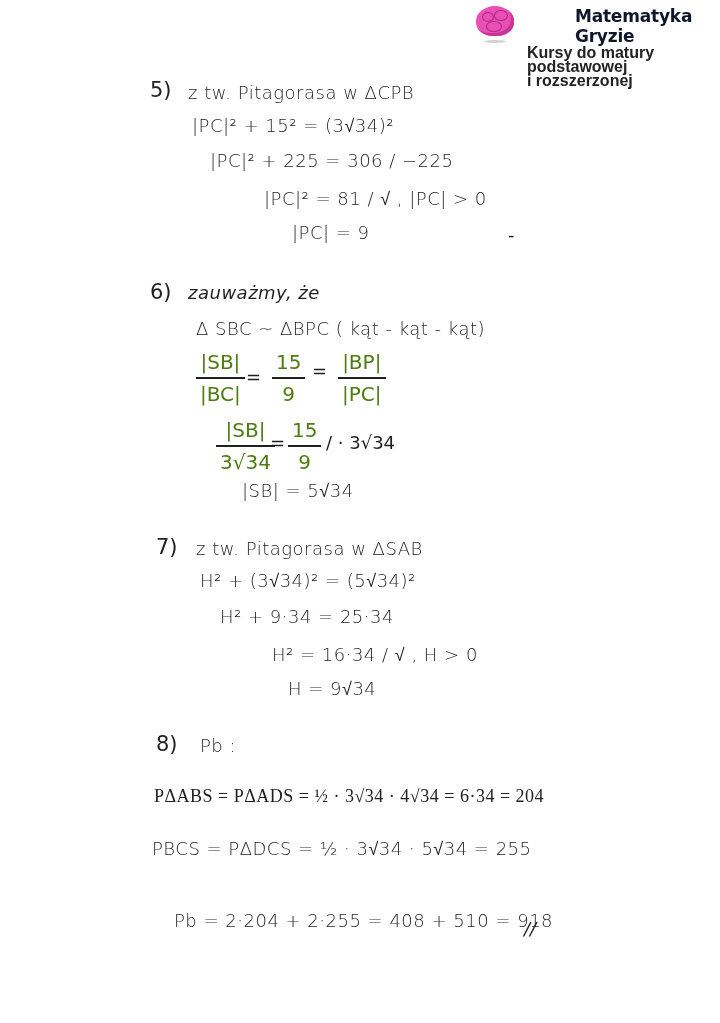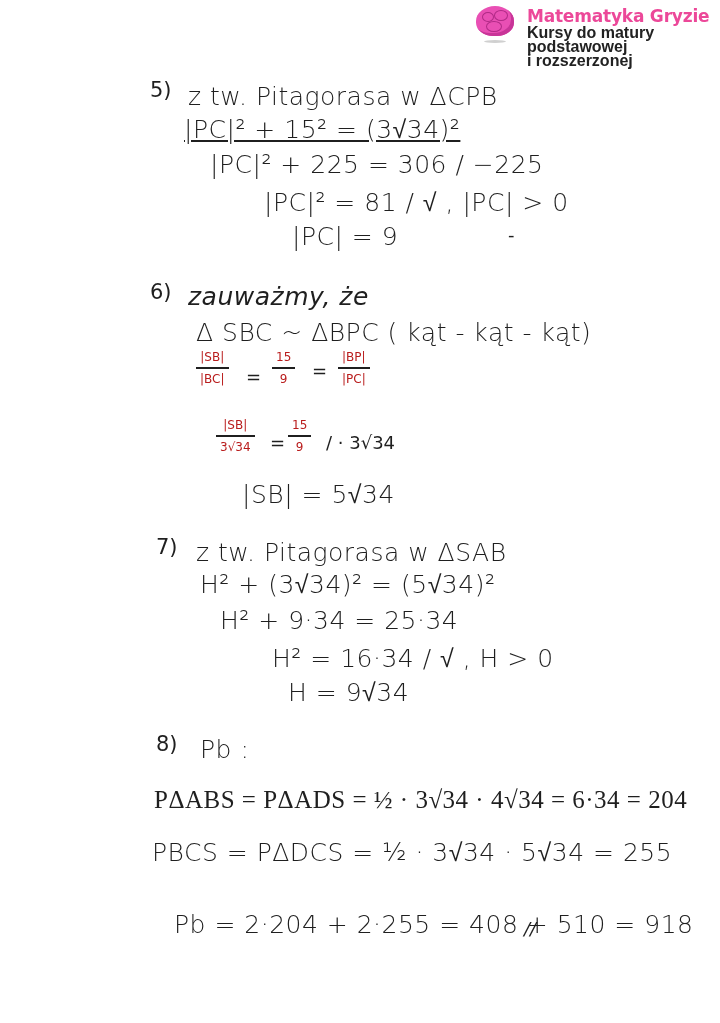--- a/index.html
+++ b/index.html
@@ -13,7 +13,7 @@
     .brain .line { position: absolute; border: 1.5px solid #b02a86; border-radius: 50%; }
     .brain .shadow { position: absolute; left: 10px; top: 36px; width: 22px; height: 3px; border-radius: 50%; background: #d0d0d0; }
     .logo-text { margin-left: 18px; margin-top: 2px; }
-    .logo-title { font-family: "DejaVu Sans", sans-serif; font-weight: bold; font-size: 17px; letter-spacing: -0.2px; color: #ec4899; line-height: 20px; }
+    .logo-title { font-family: "DejaVu Sans", sans-serif; font-weight: bold; font-size: 17px; letter-spacing: -0.2px; color: #0f172a; line-height: 20px; margin-left: 48px; }
     .logo-sub { font-family: "Liberation Sans", sans-serif; font-weight: bold; font-size: 16px; color: #222; line-height: 14px; }
 
     .hw { position: absolute; font-family: "DejaVu Sans", sans-serif; font-weight: 300; color: #1f1f1f; white-space: nowrap; font-size: 25px; letter-spacing: 0.5px; }

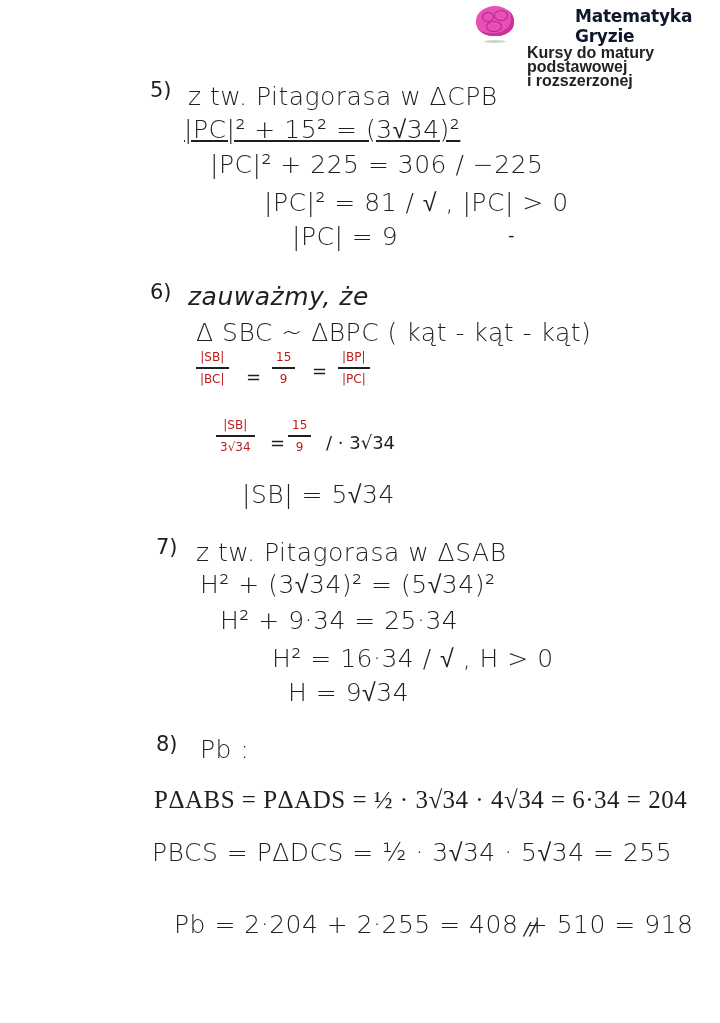--- a/index.html
+++ b/index.html
@@ -16,7 +16,7 @@
     .logo-title { font-family: "DejaVu Sans", sans-serif; font-weight: bold; font-size: 17px; letter-spacing: -0.2px; color: #0f172a; line-height: 20px; margin-left: 48px; }
     .logo-sub { font-family: "Liberation Sans", sans-serif; font-weight: bold; font-size: 16px; color: #222; line-height: 14px; }
 
-    .hw { position: absolute; font-family: "DejaVu Sans", sans-serif; font-weight: 300; color: #1f1f1f; white-space: nowrap; font-size: 25px; letter-spacing: 0.5px; }
+    .hw { position: absolute; font-family: "DejaVu Sans", sans-serif; font-weight: 300; color: #1f1f1f; white-space: nowrap; font-size: 18px; letter-spacing: 0.5px; }
     .sec-num { position: absolute; font-family: "DejaVu Sans", sans-serif; font-size: 21px; color: #1f1f1f; }
     .frac { position: absolute; display: inline-flex; flex-direction: column; align-items: center; font-family: "DejaVu Sans", sans-serif; font-size: 12px; color: #b91c1c; justify-content: flex-end; }
     .frac .num { padding: 0 4px; }

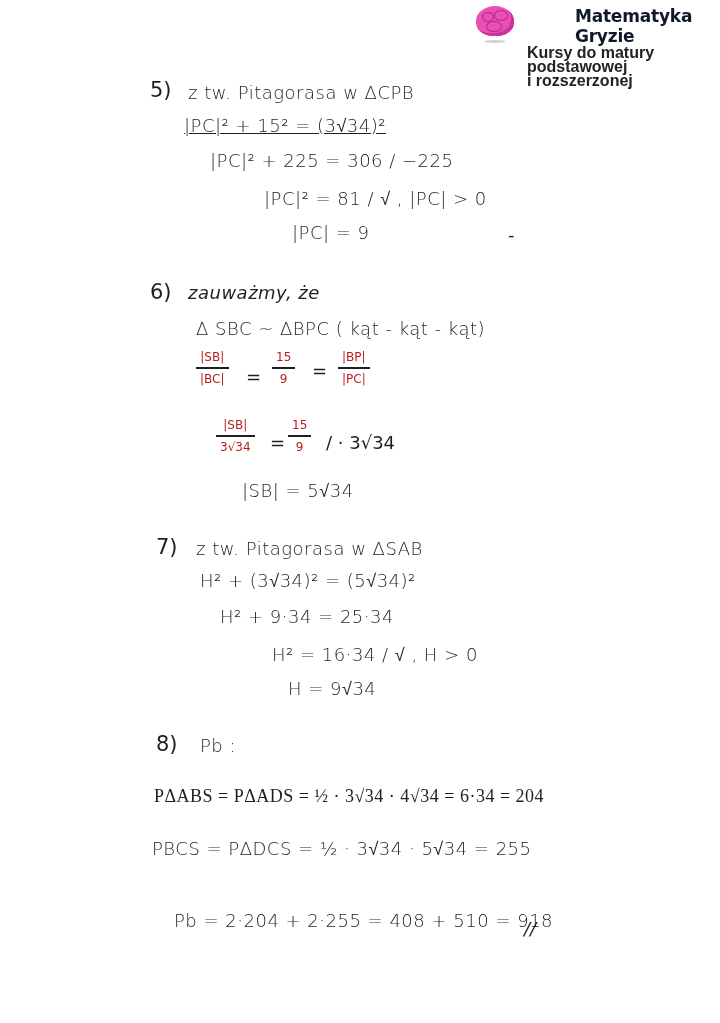--- a/index.html
+++ b/index.html
@@ -45,7 +45,7 @@
 
 <div class="sec-num" style="left:150px;top:78px;">5)</div>
 <div class="hw" style="left:188px;top:82px;">z  tw. Pitagorasa  w  ΔCPB</div>
-<div class="hw" style="left:184px;top:115px;text-decoration:underline;">|PC|² +  15² = (3√34)²</div>
+<div class="hw" style="left:192px;top:115px;">|PC|² +  15² = (3√34)²</div>
 <div class="hw" style="left:210px;top:150px;">|PC|² + 225 = 306 / −225</div>
 <div class="hw" style="left:264px;top:188px;">|PC|² = 81  / √ , |PC| &gt; 0</div>
 <div class="hw" style="left:292px;top:222px;text-align:center;">|PC| = 9</div>

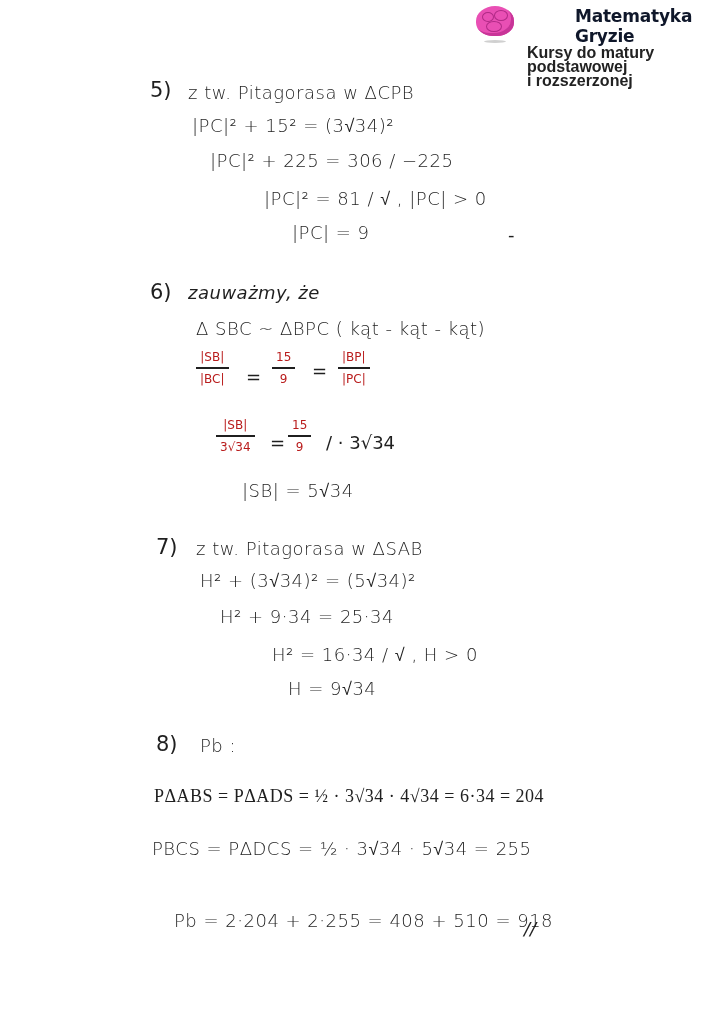--- a/index.html
+++ b/index.html
@@ -18,7 +18,7 @@
 
     .hw { position: absolute; font-family: "DejaVu Sans", sans-serif; font-weight: 300; color: #1f1f1f; white-space: nowrap; font-size: 18px; letter-spacing: 0.5px; }
     .sec-num { position: absolute; font-family: "DejaVu Sans", sans-serif; font-size: 21px; color: #1f1f1f; }
-    .frac { position: absolute; display: inline-flex; flex-direction: column; align-items: center; font-family: "DejaVu Sans", sans-serif; font-size: 12px; color: #b91c1c; justify-content: flex-end; }
+    .frac { position: absolute; display: inline-flex; flex-direction: column; align-items: center; font-family: "DejaVu Sans", sans-serif; font-size: 20px; color: #4d7c0f; justify-content: flex-end; }
     .frac .num { padding: 0 4px; }
     .frac .bar { height: 1.5px; background: #1f1f1f; align-self: stretch; margin: 3px 0; }
     .frac .den { padding: 0 4px; }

- _WORK REQUIRED_
Go through the material and copy each line in which the word "bold" occurs.

- _RESULT_
-    .logo-title { font-family: "DejaVu Sans", sans-serif; font-weight: bold; font-size: 17px; letter-spacing: -0.2px; color: #ec4899; line-height: 20px; }
+    .logo-title { font-family: "DejaVu Sans", sans-serif; font-weight: bold; font-size: 17px; letter-spacing: -0.2px; color: #0f172a; line-height: 20px; margin-left: 48px; }
     .logo-sub { font-family: "Liberation Sans", sans-serif; font-weight: bold; font-size: 16px; color: #222; line-height: 14px; }
     .logo-title { font-family: "DejaVu Sans", sans-serif; font-weight: bold; font-size: 17px; letter-spacing: -0.2px; color: #0f172a; line-height: 20px; margin-left: 48px; }
     .logo-sub { font-family: "Liberation Sans", sans-serif; font-weight: bold; font-size: 16px; color: #222; line-height: 14px; }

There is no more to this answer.